### Records for this exercise

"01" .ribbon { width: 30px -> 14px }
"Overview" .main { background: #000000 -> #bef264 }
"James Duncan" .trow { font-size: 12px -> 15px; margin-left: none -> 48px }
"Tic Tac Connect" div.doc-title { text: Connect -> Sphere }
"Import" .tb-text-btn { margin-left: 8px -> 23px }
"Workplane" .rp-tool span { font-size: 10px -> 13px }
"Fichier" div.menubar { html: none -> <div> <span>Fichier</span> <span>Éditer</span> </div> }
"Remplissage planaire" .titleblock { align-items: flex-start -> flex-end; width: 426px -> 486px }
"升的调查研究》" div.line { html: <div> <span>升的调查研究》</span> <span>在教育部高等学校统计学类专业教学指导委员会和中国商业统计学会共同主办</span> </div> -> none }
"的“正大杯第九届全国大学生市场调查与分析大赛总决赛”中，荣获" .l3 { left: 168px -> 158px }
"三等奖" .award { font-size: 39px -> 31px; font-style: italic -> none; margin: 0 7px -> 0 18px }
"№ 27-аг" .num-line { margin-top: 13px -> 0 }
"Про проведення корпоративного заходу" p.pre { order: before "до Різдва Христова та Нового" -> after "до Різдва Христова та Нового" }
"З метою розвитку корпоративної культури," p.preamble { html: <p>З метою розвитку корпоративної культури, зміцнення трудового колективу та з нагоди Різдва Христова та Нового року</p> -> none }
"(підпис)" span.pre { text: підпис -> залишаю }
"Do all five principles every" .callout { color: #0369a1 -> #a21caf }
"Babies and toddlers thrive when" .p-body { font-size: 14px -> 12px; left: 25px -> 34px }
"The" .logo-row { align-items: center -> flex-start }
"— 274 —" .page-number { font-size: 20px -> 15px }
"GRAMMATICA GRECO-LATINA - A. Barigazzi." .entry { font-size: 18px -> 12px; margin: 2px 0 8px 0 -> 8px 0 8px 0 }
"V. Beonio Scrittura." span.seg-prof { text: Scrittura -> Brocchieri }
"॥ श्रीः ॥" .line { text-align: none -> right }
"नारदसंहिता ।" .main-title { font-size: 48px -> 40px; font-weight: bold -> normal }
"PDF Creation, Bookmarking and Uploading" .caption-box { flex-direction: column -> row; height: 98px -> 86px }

######

# [Problem description]
Your output should be an exact copy of the lines from the top of the listing above to the line with "font-size: 10px ->", both ends included.

# [Response to the task]
"01" .ribbon { width: 30px -> 14px }
"Overview" .main { background: #000000 -> #bef264 }
"James Duncan" .trow { font-size: 12px -> 15px; margin-left: none -> 48px }
"Tic Tac Connect" div.doc-title { text: Connect -> Sphere }
"Import" .tb-text-btn { margin-left: 8px -> 23px }
"Workplane" .rp-tool span { font-size: 10px -> 13px }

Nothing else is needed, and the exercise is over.